Data from: Implications of fidelity and philopatry for the population structure of female black-tailed deer
Bose, Samhita et al. (2017), Data from: Implications of fidelity and philopatry for the population structure of female black-tailed deer, Dryad, Dataset, https://doi.org/10.5061/dryad.k029v
Site fidelity and philopatry are behavioral adaptations found in many species and their fitness benefits are well documented. The combined population level consequences of site fidelity and philopatry, however, have received little attention despite their importance for understanding spatial patterns in connectivity and population dynamics. We used an integrative approach to explore consequences of fidelity and philopatry on the fine-scale genetic structure of black-tailed deer (Odocoileus hemionus columbianus). We assessed fidelity to seasonal home ranges based on location data from 64 female deer fitted with global positioning system (GPS) collars between 2004 and 2013. We assessed philopatry from mitochondrial DNA (mtDNA) haplotypes using DNA extracted from 48 deer. Results based on location data revealed very small movements and seasonal home ranges together with high site fidelity.
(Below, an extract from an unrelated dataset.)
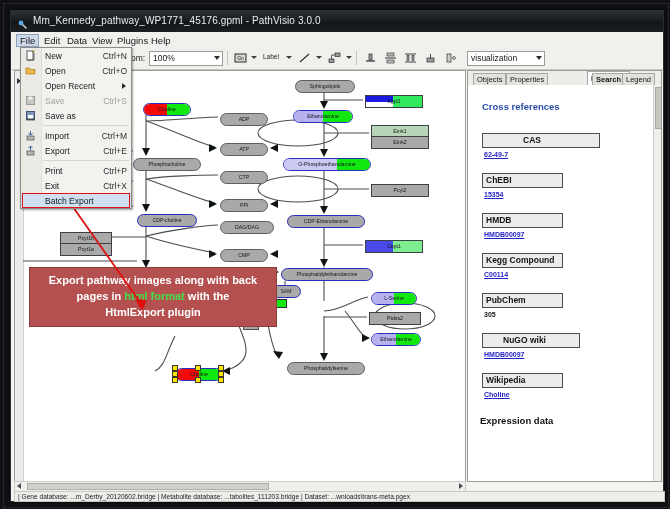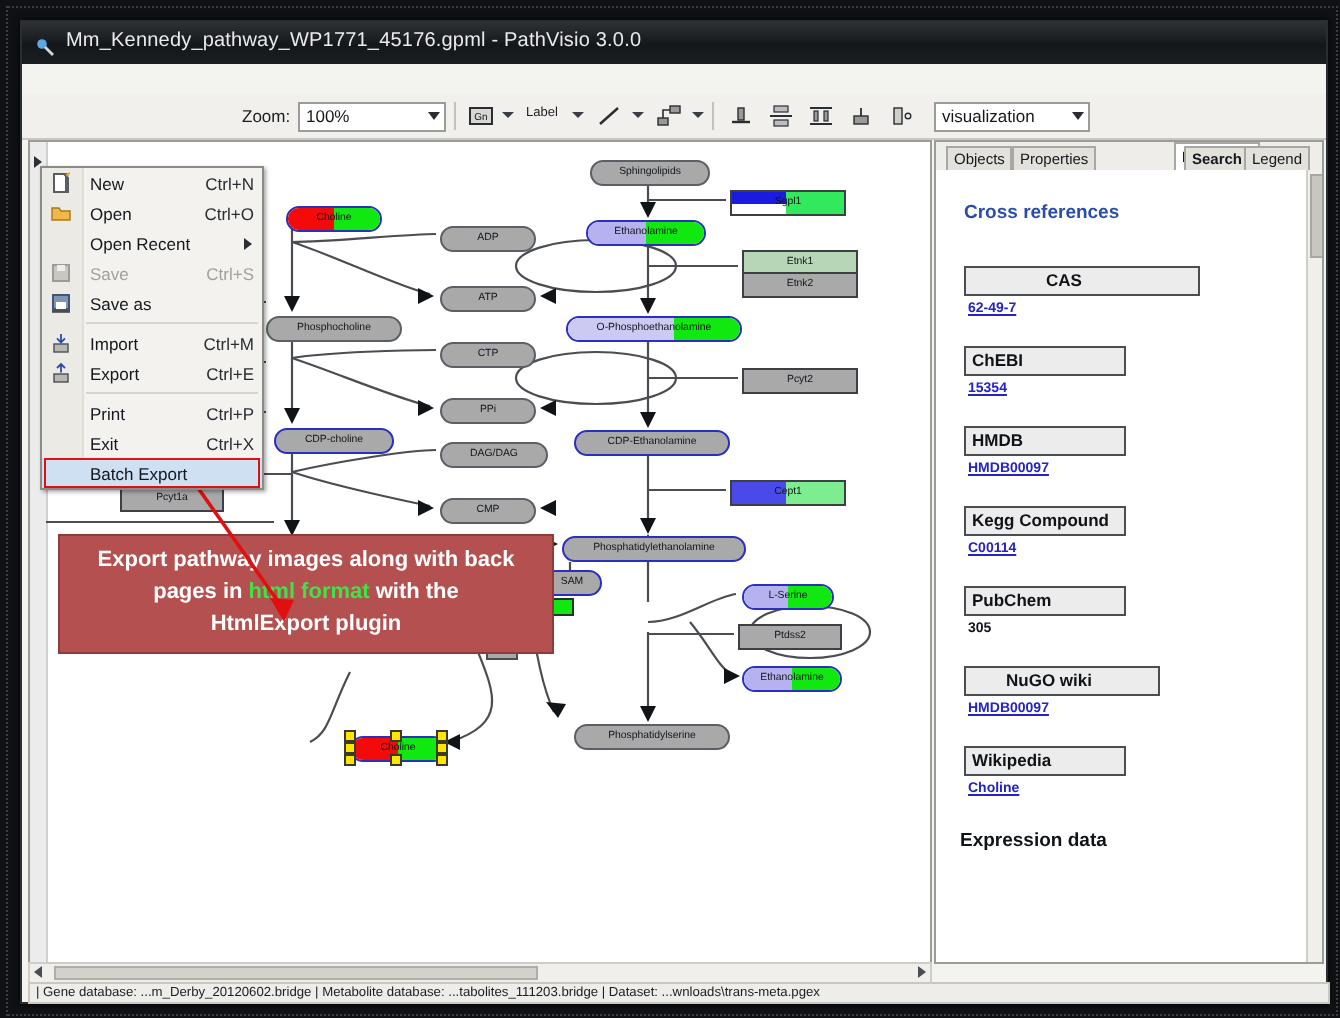"File" div.menubar { html: none -> <div> <span>File</span> <span>Edit</span> <span>Data</span> <span>View</span> <span>Plugins</span> <span>Help</span> </div> }
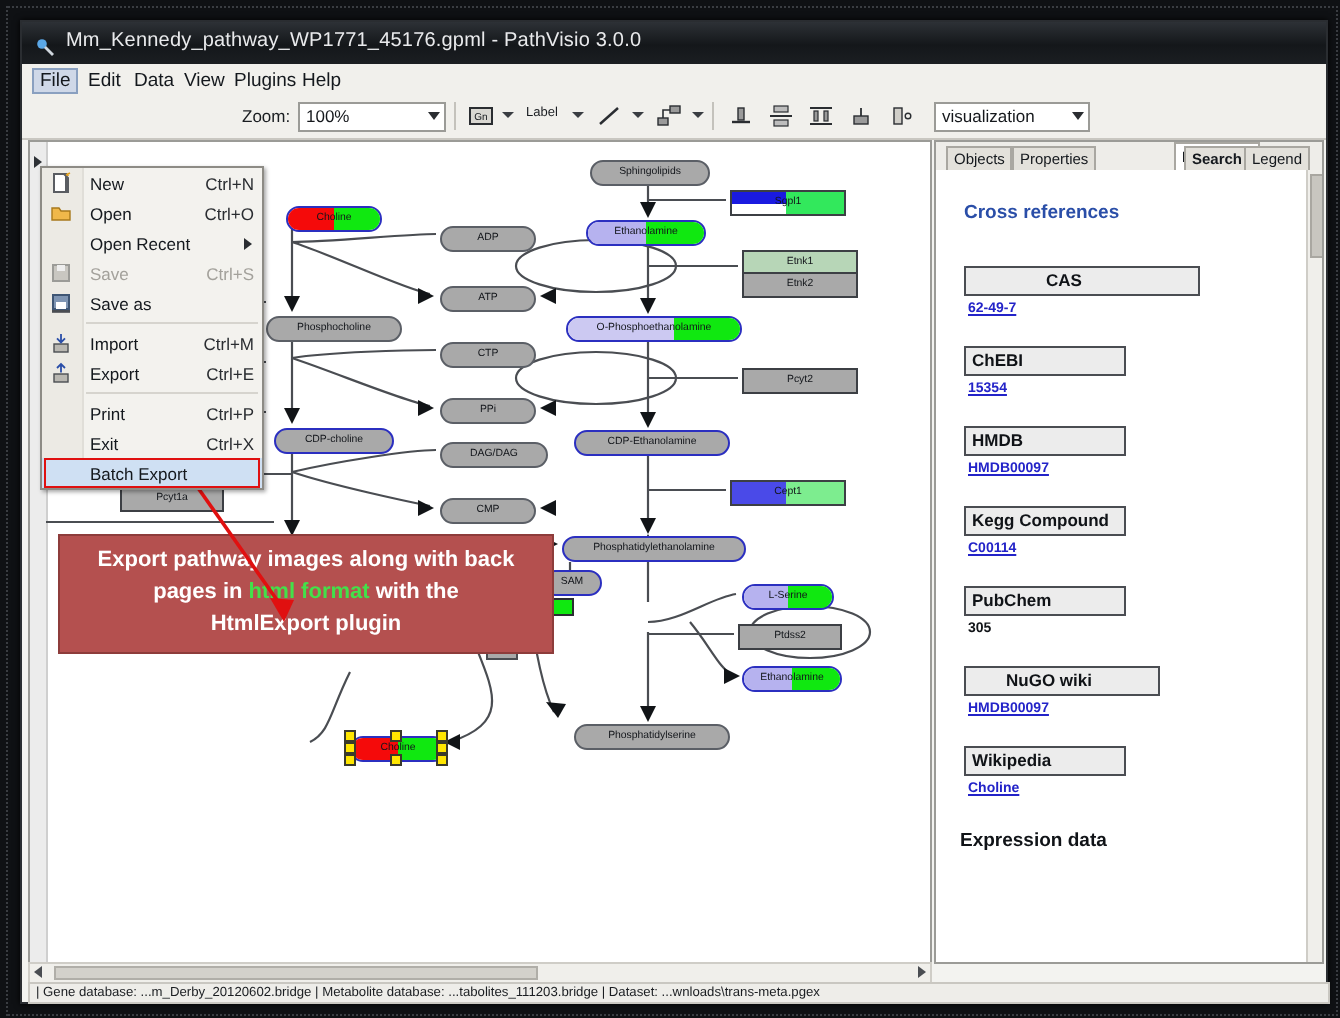"New" .fmenu { margin-top: 36px -> none }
Fidelity improved survival; every 1 km increase in mean interlocation distances between consecutive summers increased the risk of mortality by 56.5%. Results from mtDNA sequencing revealed high genetic differentiation (FST > 0.30) and low haplotype sharing among geographic areas separated by as little as 4–10 km. The high genetic differentiation indicated multigenerational periods of philopatric behavior in the matrilineage of black-tailed deer. Combined these results suggest that site fidelity together with strong sex-biased philopatry can create marked short- and long-term demographic isolation and trap matriarchal units as a subset of the larger population with locally determined vital rates. Where such fine-scale population structuring as a consequence of fidelity and philopatry occurs, matrilineal groups might in some cases best serve as the basic units of conservation and management.